> **Brief**: Say how many lines in the data below contain the word "none", and give no other text.

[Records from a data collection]

══════════

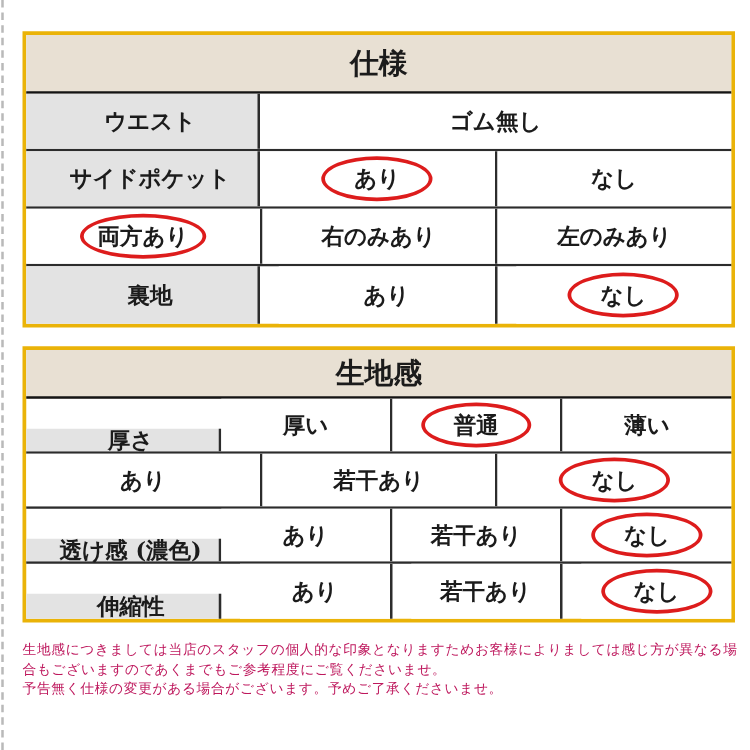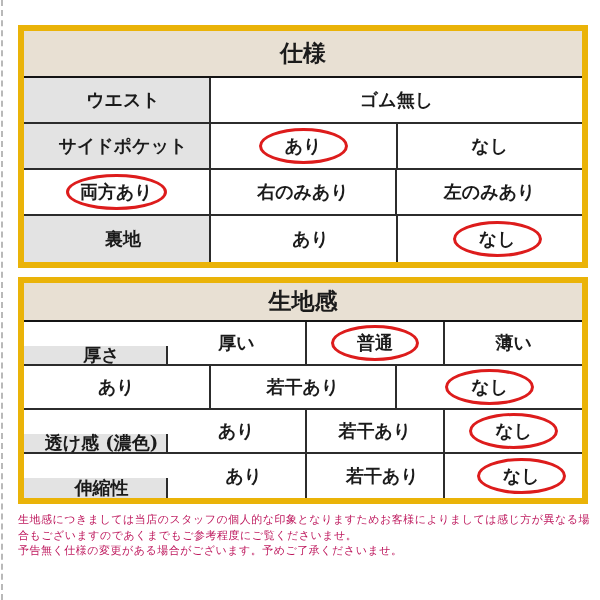--- a/index.html
+++ b/index.html
@@ -20,7 +20,7 @@
     position: absolute;
     left: 18px;
     width: 570px;
-    border: 6px solid #eab308;
+    border: 3px solid #eab308;
     background: #ffffff;
   }
   #table-spec { top: 25px; }

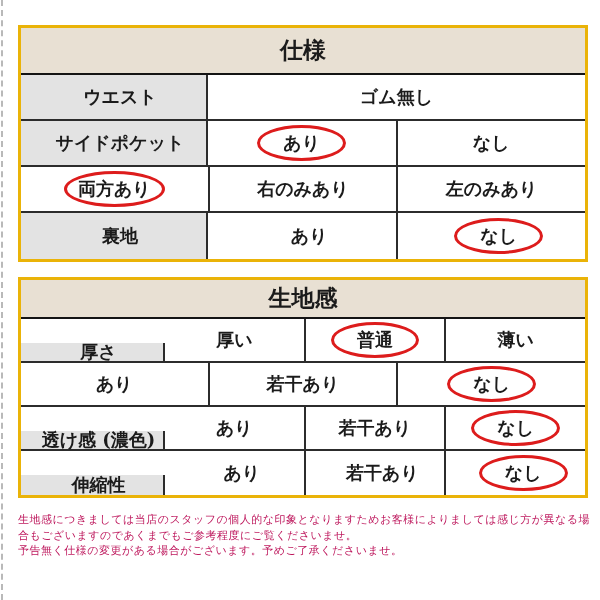--- a/index.html
+++ b/index.html
@@ -55,7 +55,7 @@
   .cell:last-child { border-right: none; }
   .cell.label { background: #e3e3e3; flex: none; padding-left: 13px; }
   #table-spec .cell.label { width: 187px; }
-  #table-fabric .cell.label { width: 144px; margin-top: 24px; }
+  #table-fabric .cell.label { width: 156px; margin-top: 24px; }
   .cell.value { flex: 1; background: #ffffff; }
   .opt { position: relative; display: inline-block; padding: 1px 4px; }
   .opt.circled::after {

══════════

> **Task answer**: 2